Access Pattern	DynamoDB	PostgreSQL	Redis
Load last 10 turns	`Query` reverse sort, Limit=10 — 1 network round trip	`SELECT … ORDER BY created_at DESC LIMIT 10` — works but slower at scale and under connection load	`LRANGE` on a list — fast but no TTL-per-item; durability risk
Append one turn	`PutItem` — small item, 1 WCU	`INSERT` — adds row, updates index, writes WAL	`RPUSH` — fast but atomicity on crash worse
Update session metadata	`UpdateItem` — patches specific attributes	`UPDATE` — row lock required	`HMSET` — fast; no durability guarantee
Natural TTL per item	TTL attribute — no cleanup job	Requires scheduled `DELETE WHERE` job or partition pruning	`EXPIRE` per key — available but per-list-item TTL is awkward
Burst at 500K sessions	On-demand scales automatically	Connection pool saturates; needs read replicas	Single shard OOM risk at 500K hot keys

Summary: When to Choose DynamoDB Over Alternatives

Scenario	Primary Reason to Choose DynamoDB
E-commerce flash sale	On-demand capacity absorbs instant spikes; no connection pool
Gaming leaderboards	Sort-key rank embedding; millisecond read latency at any scale
IoT sensor ingestion	High-write throughput; per-device partition; TTL for retention
Multi-tenant SaaS	Per-tenant partition isolation; pay-per-use; connectionless
Session state	Durable; TTL-native; no connection overhead; multi-AZ
Social feed fan-out	Per-user partition; batch write; TTL for rolling expiry
Global active-active	Global Tables; local reads under 10ms; built-in replication
Event sourcing / audit log	Append-only; conditional idempotency; ordered range queries
Serverless Lambda workloads	Stateless HTTP; no connection warm-up; zero idle cost
Conversational AI memory	Per-session partition; ordered turns; summary items; TTL

When NOT to Choose DynamoDB

Situation	Better Choice	Why
Complex ad-hoc queries, reporting, analytics	PostgreSQL / Redshift	SQL joins, aggregations, GROUP BY, window functions
Multi-entity transaction with full ACID	PostgreSQL	True serializable transactions across arbitrary tables
Full-text search on document content	OpenSearch / Elasticsearch	Text tokenization, relevance scoring, faceted search
High-cardinality time-series aggregation	InfluxDB / TimescaleDB	Built-in rollup, downsampling, interpolation
Graph traversal (friends-of-friends)	Neptune / Neo4j	Efficient multi-hop traversal; DynamoDB has no native graph semantics
Schema evolves heavily and unpredictably	MongoDB	Flexible schema querying without key redesign
Small data, few users, complex queries	PostgreSQL	Operationally simple; no need for NoSQL overhead

Architectural Principle: Fit the Access Pattern, Not the Data Shape

The single most important rule when evaluating DynamoDB for a scaling scenario:

DynamoDB rewards workloads where you know your access patterns upfront.
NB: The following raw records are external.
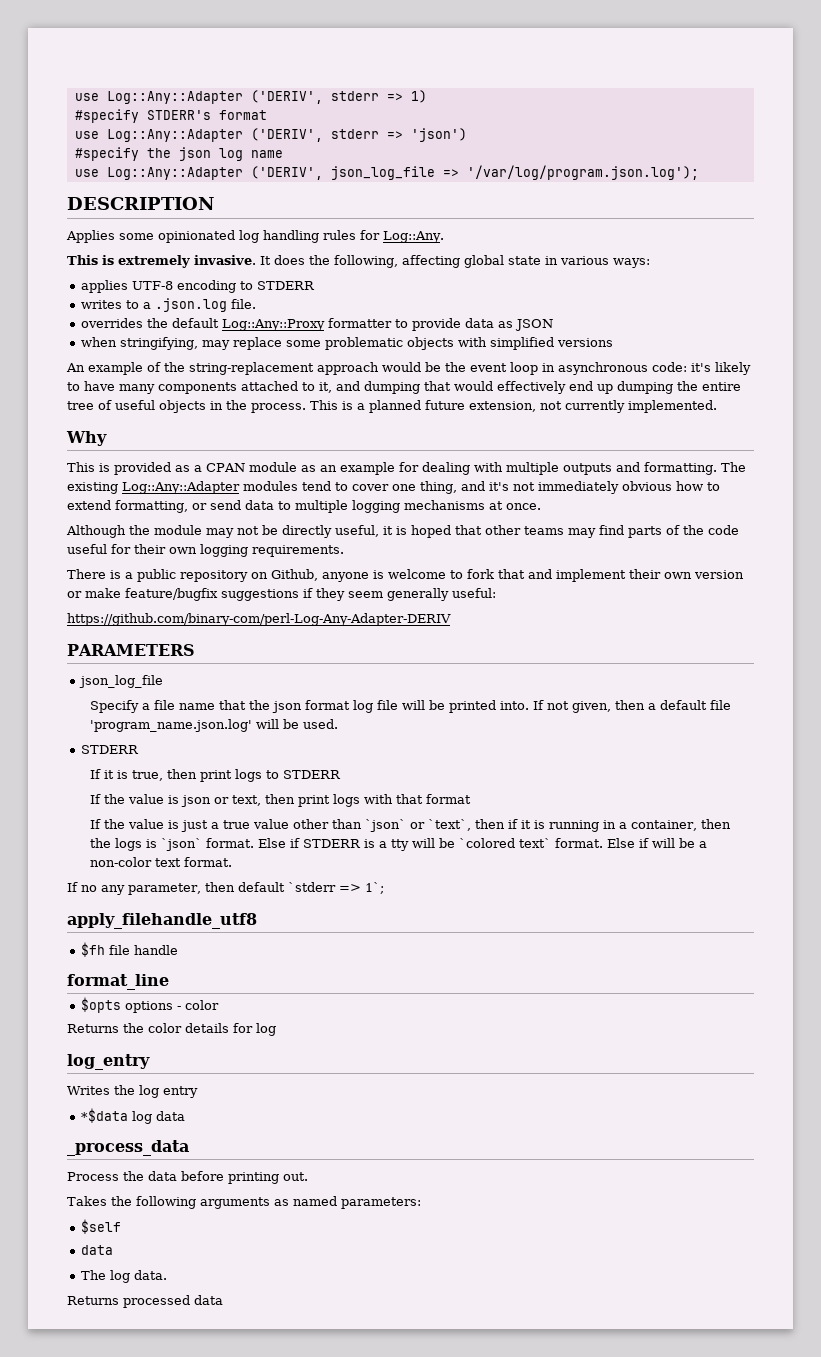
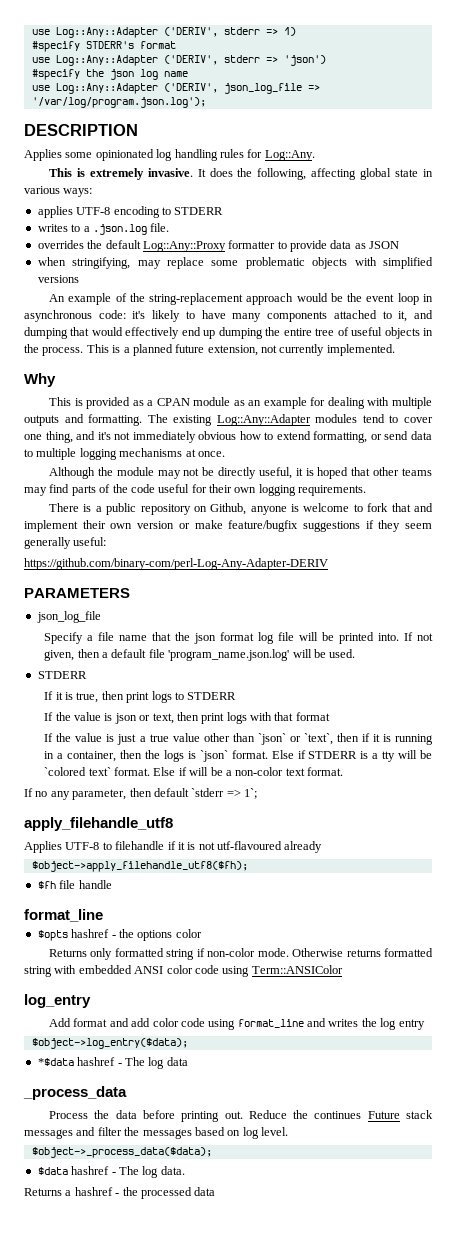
(257, 921) none -> [24,841,323,853] [31,861,248,872] // Applies UTF-8 to filehandle if it is not utf-flavoured already // $object->apply_filehandle_utf8($fh);
[124,1000,219,1013] [67,1023,276,1036] [67,1054,150,1070] [67,1086,110,1095] options - color // Returns the color details for log // log_entry // Writes -> [71,929,202,941] [49,948,433,960] [24,965,343,977] [24,994,91,1008] [49,1018,359,1030] hashref - the options color // Returns only formatted string if non-color mode. Otherwise returns formatted string with embedded ANSI color code using Term::ANSIColor // log_entry // Add format and add color code using format_line and writes
(198, 1092) none -> [31,1038,188,1049] // $object->log_entry($data);
(128, 1115) none -> [77,1057,145,1066] hashref - The
[67,1196,421,1209] [80,1219,121,1234] [80,1245,113,1255] // Takes the following arguments as named parameters: // $self // data // -> [248,1110,433,1119] [24,1127,288,1139] [31,1147,212,1158] [37,1166,116,1175] Reduce the continues Future stack messages and filter the messages based on log level. // $object->_process_data($data); // $data hashref -
(119, 1300) none -> [65,1187,138,1196] a hashref - the

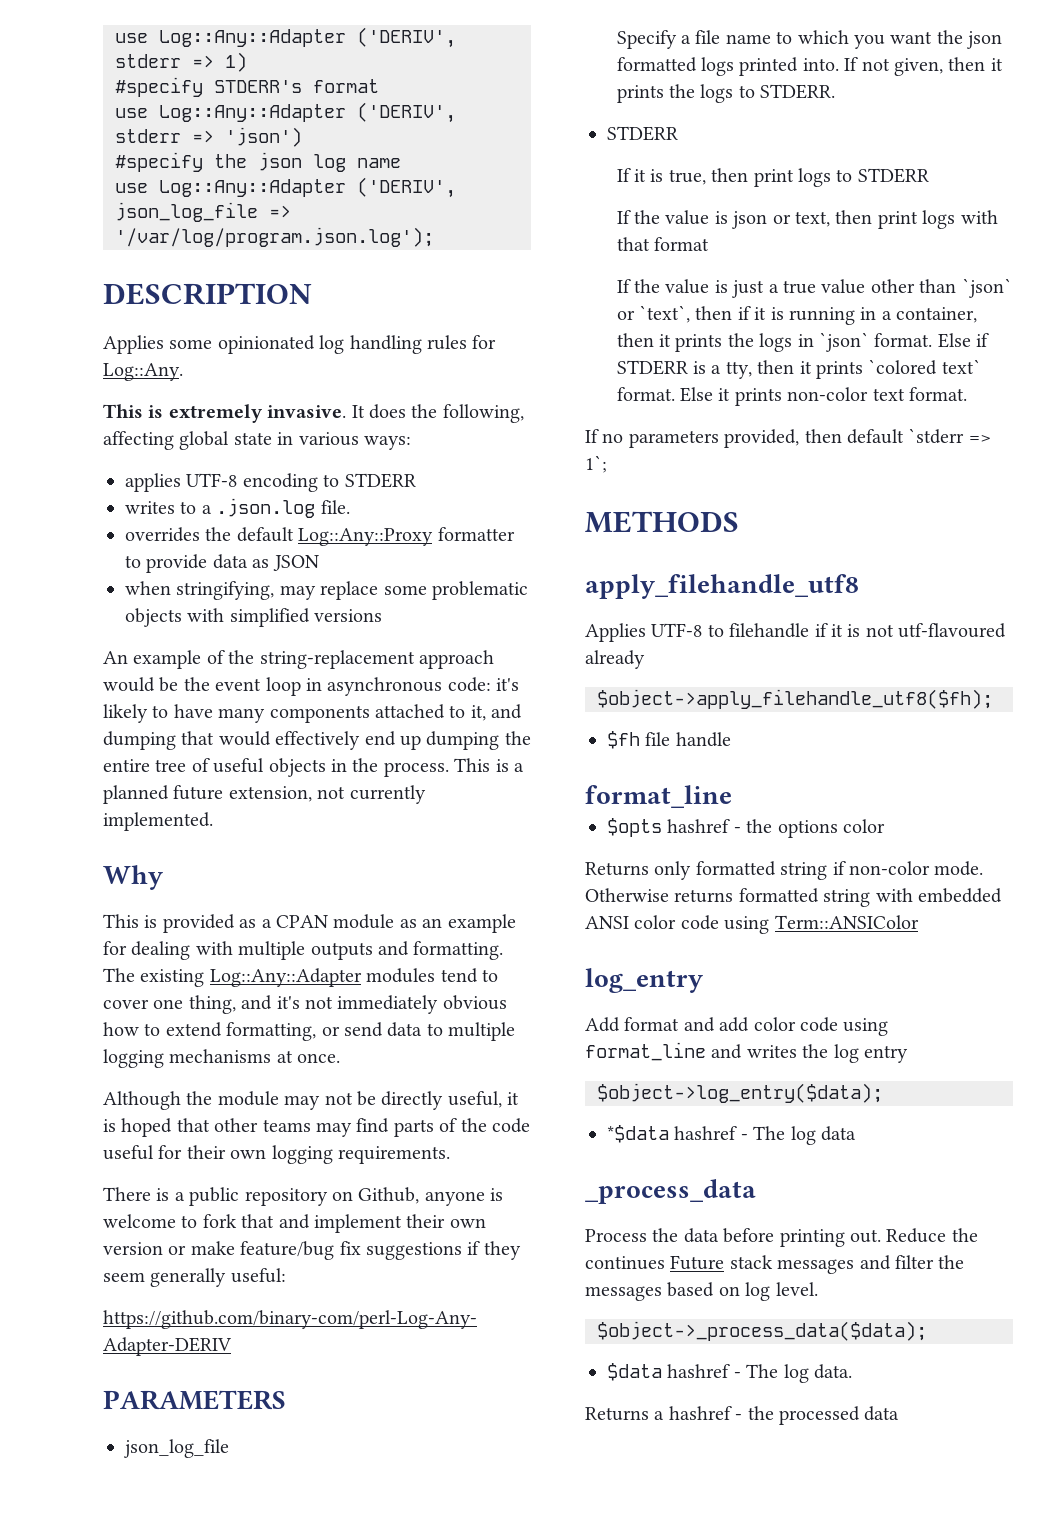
[228,520,299,532] feature/bugfix -> [240,1241,361,1260] feature/bug fix
[152,632,335,644] that the json format log file will be -> [776,30,1003,49] [616,57,735,76] to which you want the json formatted logs
[102,649,356,661] a default file 'program_name.json.log' will be used. -> [990,58,1003,71] [616,84,836,103] it prints the logs to STDERR.
[144,750,196,762] the logs is -> [659,333,814,352] it prints the logs in
[382,750,432,762] [44,767,232,776] tty will be `colored text` format. Else if will be a -> [725,359,981,379] [616,387,782,406] tty, then it prints `colored text` format. Else it prints
[50,789,127,800] any parameter, -> [628,429,800,448] parameters provided,
(257, 793) none -> [585,511,739,533] // METHODS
For every access pattern you can enumerate, DynamoDB delivers predictable latency and linear scale. For every access pattern you cannot enumerate, DynamoDB punishes you with Scans or impossible queries.

If your workload has three well-defined access patterns, DynamoDB is likely the right tool. If your product manager changes the analytics requirement every sprint, keep that layer in a relational or document store where ad-hoc queries are natural.